The Organic Super Greens Mix is tasty, high in phyto-nutrients that can help prevent disease and keep your body work properly. It contains alfalfa leaf extract, barley grass juice powder, wheat grass fiber, spirulina powder, spinach powder, and ginko leaf powder – all organic, and all wonderfully beneficial ingredients that you would probably not want to consume whole! The taste is a little green and slightly sweet thanks to natural berry flavor and Stevia Reb-A.

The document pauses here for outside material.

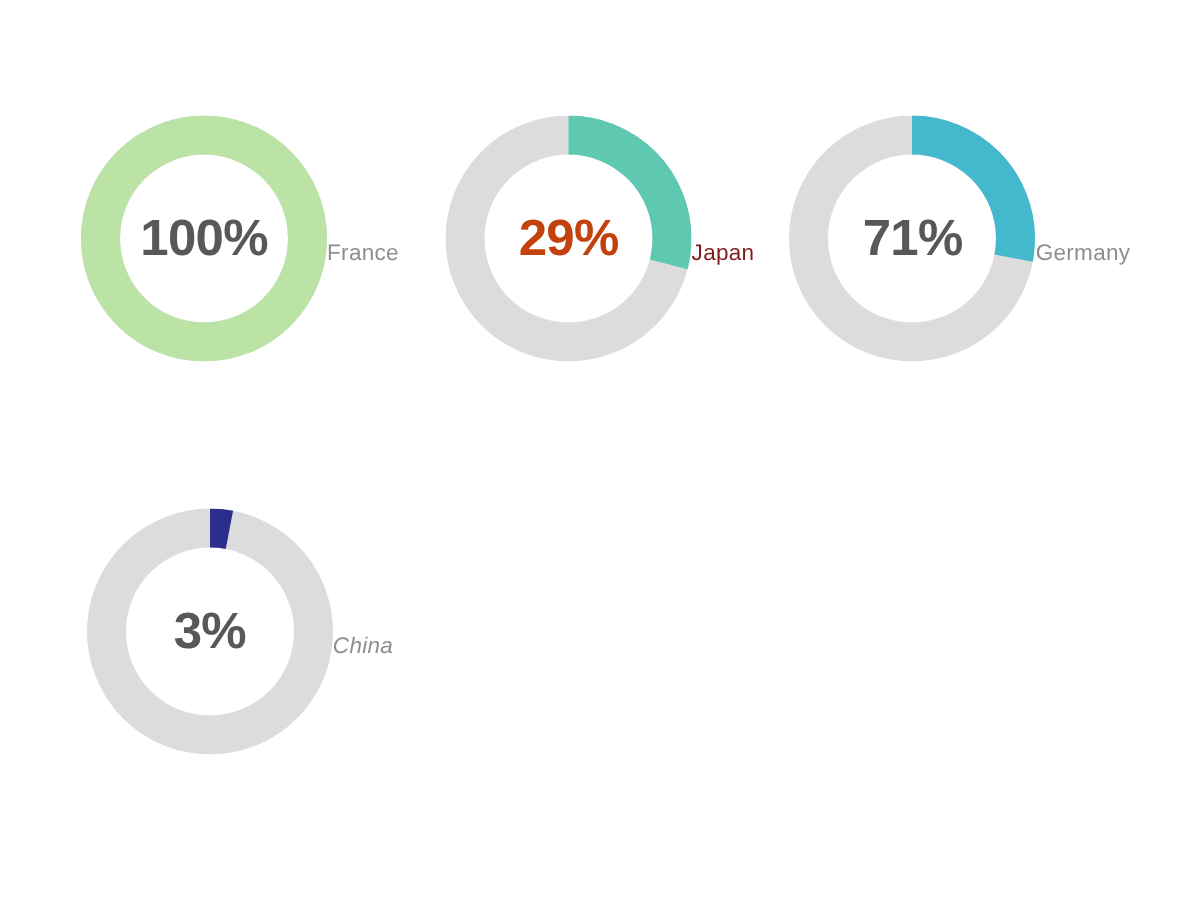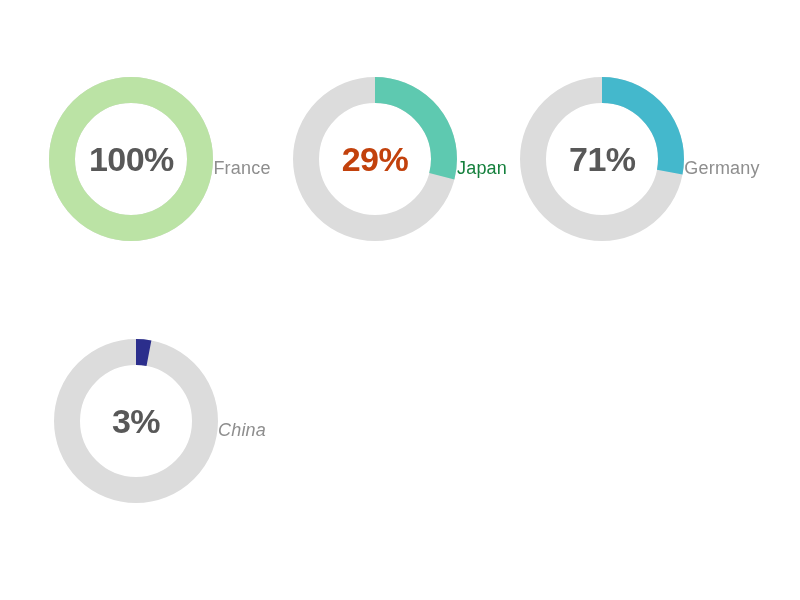"France" .gauge-label { font-size: 18px -> 15px }
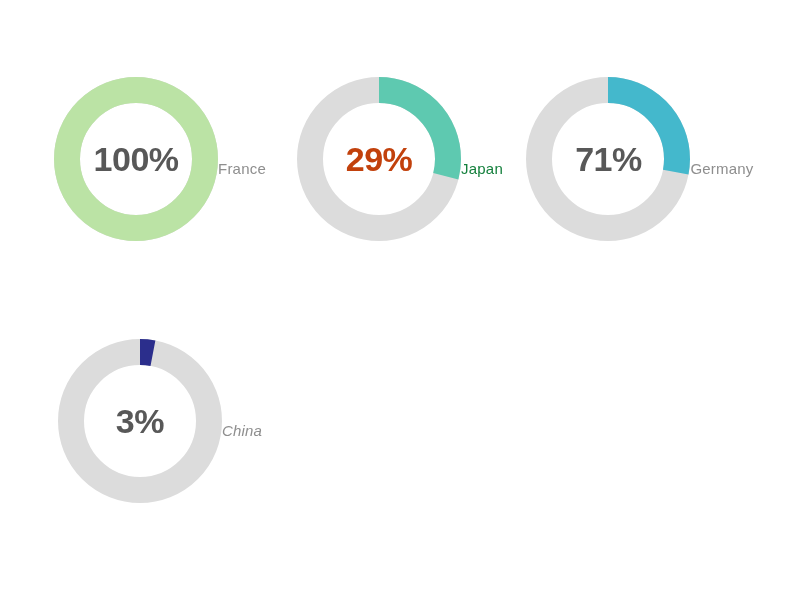"Japan" div.gauge-label { color: #15803d -> #7f1d1d }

Now for the supplements. The vegan probiotic was great. Let me tell you it is not easy to find a probiotic that doesn’t contain dairy in some way, shape or form! The fiber supplement made a noticeable difference for me, keeping things moving, if you know what I mean. The aloe supplement however is very strong. It says you can take up to 3 a day, but for me 1 every other day is more than plenty.

Overall I would highly recommend this program to anyone looking to start their mornings out in a clean, healthy way while really resetting your digestive system. I truly feel great, from the inside out!